Уже на пороге смерти Чхой Санг-мину отчаянно захотелось заиметь собственое мнение хоть о чем-нибудь. В ту долгую ночь он надеялся, что мнение у него в конце концов появится, раскроет его, мнение, которое позволит ему что-то понять и в то же время познать покой. Он надеялся уподобиться тому японскому офицеру, который верил в императора, или тому корейскому охраннику, который верил в Корею. Наверное, ему следовало запросить больше пятидесяти иен. Но никакой идеи не появилось, и слишком уж быстро настало утро.

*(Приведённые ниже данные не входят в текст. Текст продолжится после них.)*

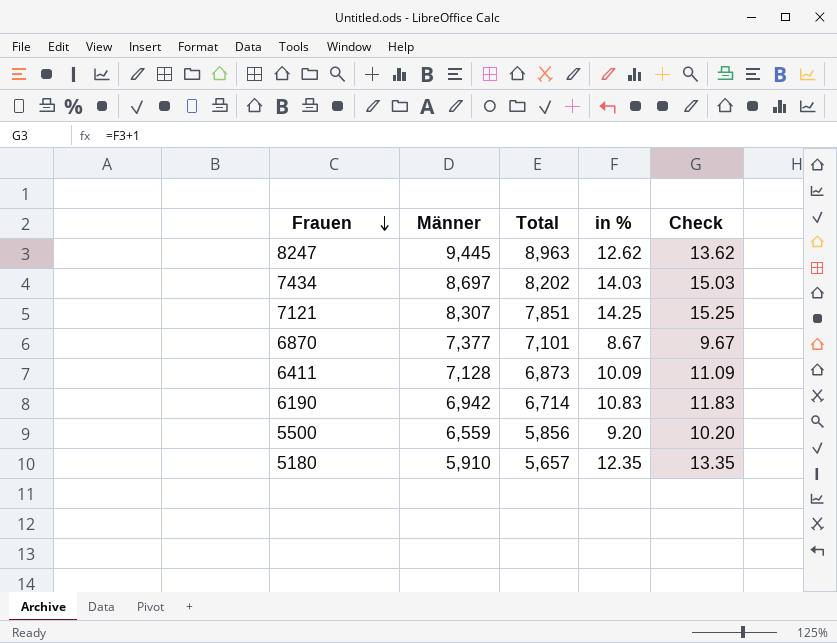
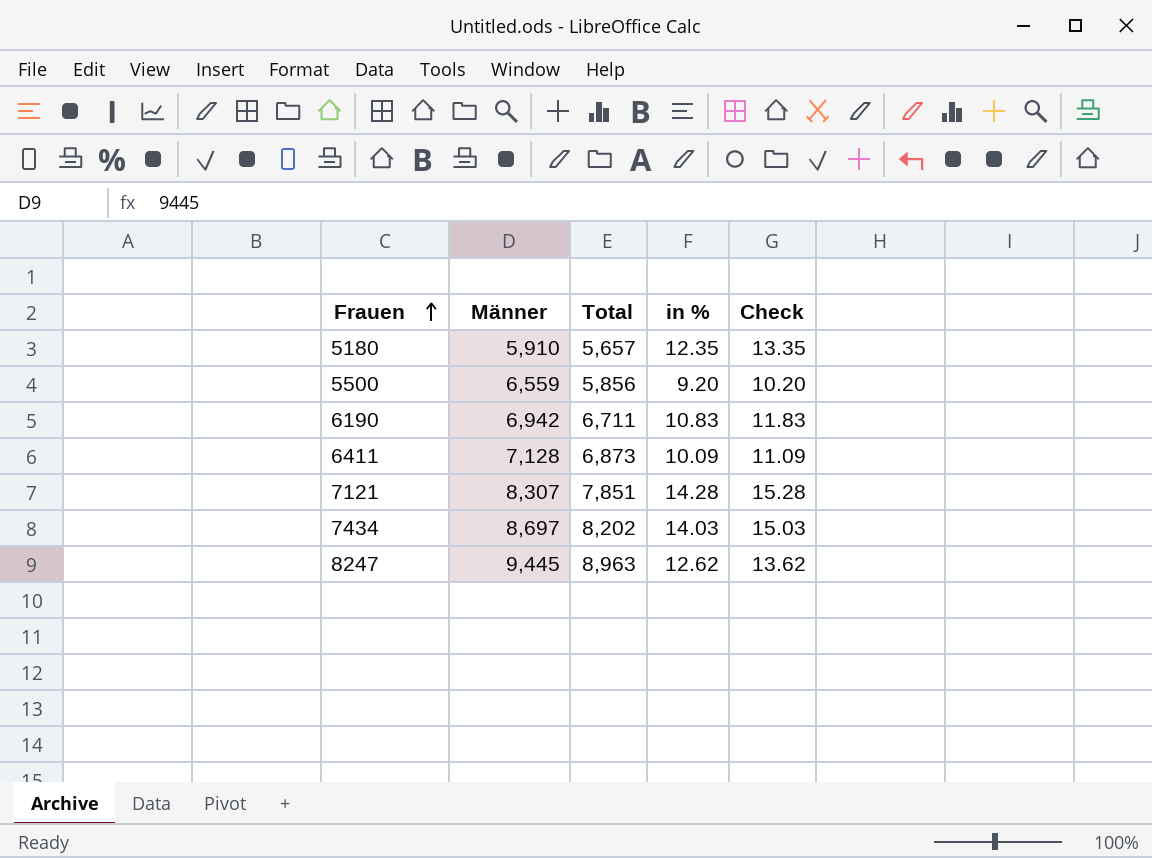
row order: Frauen descending -> Frauen ascending
row 6870: 7,377 | 7,101 | 8.67 | 9.67 -> none
6190 | Total: 6,714 -> 6,711
7121 | in %: 14.25 -> 14.28
7121 | Check: 15.25 -> 15.28

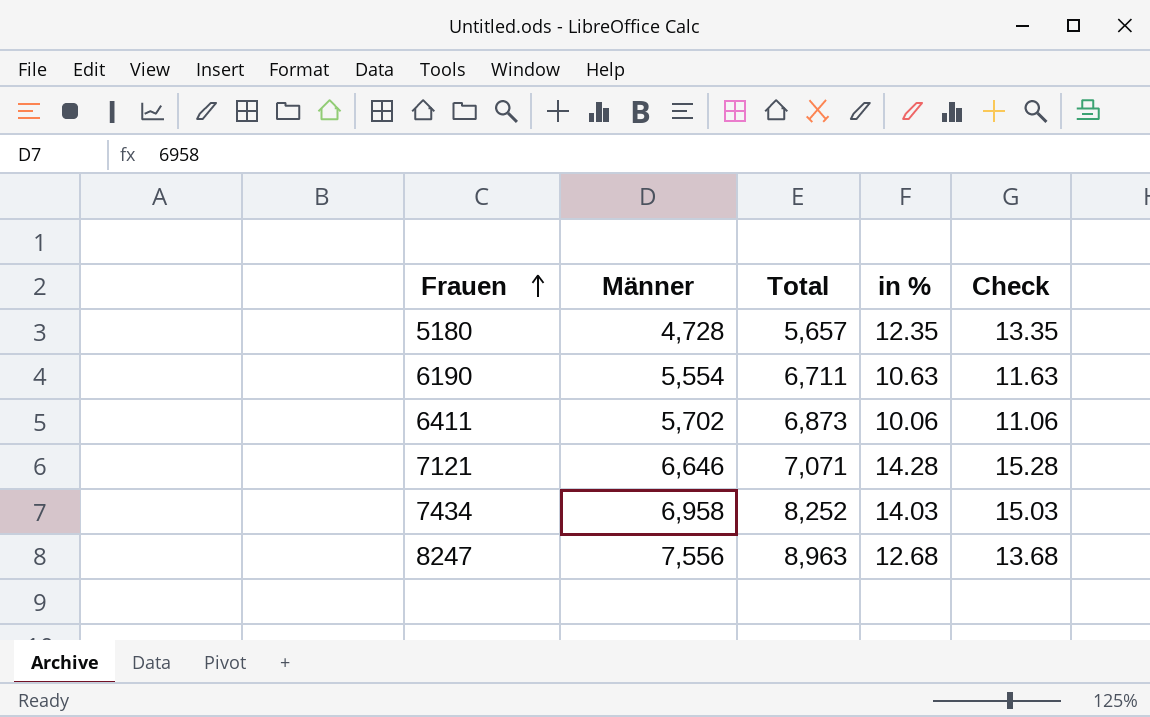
row 5500: 6,559 | 5,856 | 9.20 | 10.20 -> none
5180 | Männer: 5,910 -> 4,728
6190 | Männer: 6,942 -> 5,554
6190 | in %: 10.83 -> 10.63
6190 | Check: 11.83 -> 11.63
6411 | Männer: 7,128 -> 5,702
6411 | in %: 10.09 -> 10.06
6411 | Check: 11.09 -> 11.06
7121 | Männer: 8,307 -> 6,646
7121 | Total: 7,851 -> 7,071
7434 | Männer: 8,697 -> 6,958
7434 | Total: 8,202 -> 8,252
8247 | Männer: 9,445 -> 7,556
8247 | in %: 12.62 -> 12.68
8247 | Check: 13.62 -> 13.68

Когда в камере стало светлеть, ему захотелось спокойствия, понадобилось то чувство, какое он впервые испытал ребенком, прислуживая в японской семье. Японец, отец семейства, был инженером, получившим образование в Шотландии. Он носил твидовые костюмы, как британец, держал домашнего пса, который в те времена питался куда лучше Чхой Санг-мина, потому как кормили собаку отборными кусочками со стола японского семейства. Семейство пса обожало, а потому одной из ежедневных обязанностей Чхой Санг-мина было его выгуливать. У пса были большие глаза и крупная голова, которая дергалась, когда животное смотрело на Чхой Санг-мина в ожидании, когда тот в очередной раз бросит ветку. Однажды Чхой Санг-мина послали на рынок, он пошел туда с собакой, и, решив срезать путь, отправился боковыми улочками. В одном месте споткнулся пальцем босой ноги о лежавший на дороге старый кирпич. В ярости поднял его, а пес меж тем устремил на него взгляд, полный доверия и обожания, дернул головой из стороны в сторону, ожидая, когда кореец бросит кирпич, словно тот был мячом или веткой. И Чхой Санг-мин с размаху долбанул кирпичом пса по голове, потом еще и еще раз, пока руки у него не стали темными и липкими от крови и костного крошева.

Тело пса он продал мяснику за десять иен, а потом пошел обратно к японской семье, где служил. В воздухе стоял сладкий аромат, легкий ветерок приятно холодил лицо, каждый прохожий, проходя, казалось, дружелюбно улыбался ему, и им овладело невероятное чувство покоя и удовлетворения от того, что он сделал. Как же хотелось ему еще раз почувствовать, еще раз познать тот волнующий миг неведомой силы и свободы, что принесло с собою убийство живого существа. Жаль, в его камере не было никого, кого он мог бы убить и тем возродить давнее ощущение, теперь уже скоро другим переживать удовольствие от его смерти, как когда-то он сам его пережил, убив пса японского инженера. Свет в камере делался все заметнее: он четко разглядел сначала свои руки, затем бедра, а потом и ноги – и вдруг ощутил, как ужас пробирается к нему в живот. Чхой Санг-мин понял: никогда больше не увидеть ему себя в утреннем свете.